突然のことだったので右手に握ったボールは飛ばせなかった。
「……」
今まで感じたことのない、不思議な気分。目の前が開けた?違う。どちらかというと、わかっていたことを改めて教えてもらった感じ。
三橋はとてとて沖の目の前にやって来て、少しだけ高い目線の彼を見上げる。
「ど、うっ?」
キラキラ。そうとしか表現できないはちみつ色の瞳に見つめられて、沖はう、と言葉に詰まった。なんとなく顔が熱くなる。とくんっ、と心が鳴った。
「う、ん」
沖は微笑んだ。もしかしたら泣きそうになっているかもしれない。
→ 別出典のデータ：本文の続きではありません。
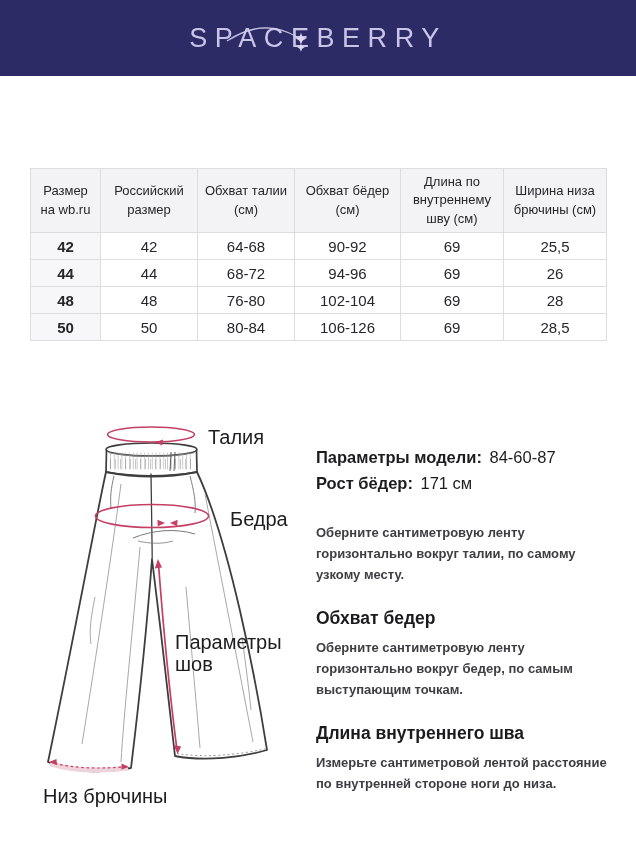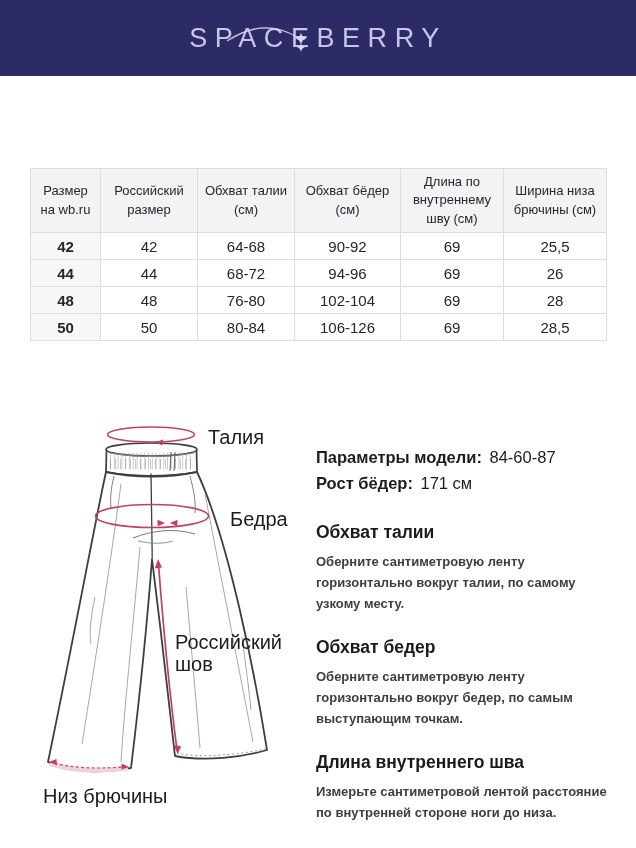"Обхват талии" h3 { html: <h3>Обхват талии</h3> -> none }
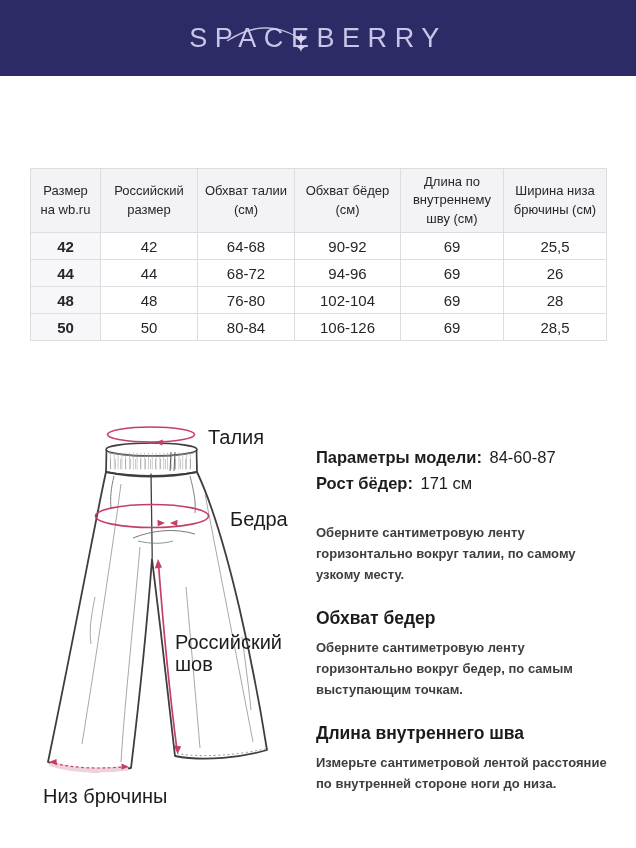"Российский шов" div.d-label { text: Российский -> Параметры }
三橋の前でそれは嫌だなと思いながら。
「投げるの、楽しいんだ、ね」
「う、んっ!!」
三橋はとてもとても嬉しそうに笑った。
「左も、すごく楽しいよ」
「そう、なん、だ!」
投げて、みたい、な!
にっこり笑う三橋に、じゃあいつか、二人っきりで練習しよう、と提案してみた。
向かい合うキャッチボールじゃないけれど。
二人並んで同じ場所に立つのも、きっと悪くない。
終
以前沖ミハリクがあったので書いてみました。うーんなんだかいろんなものを活かせていない…。
沖君の左投げに興味津々なレンレンとか可愛い、と思います。ふたりで投球練習〜とか言って休日デートしてほしいな!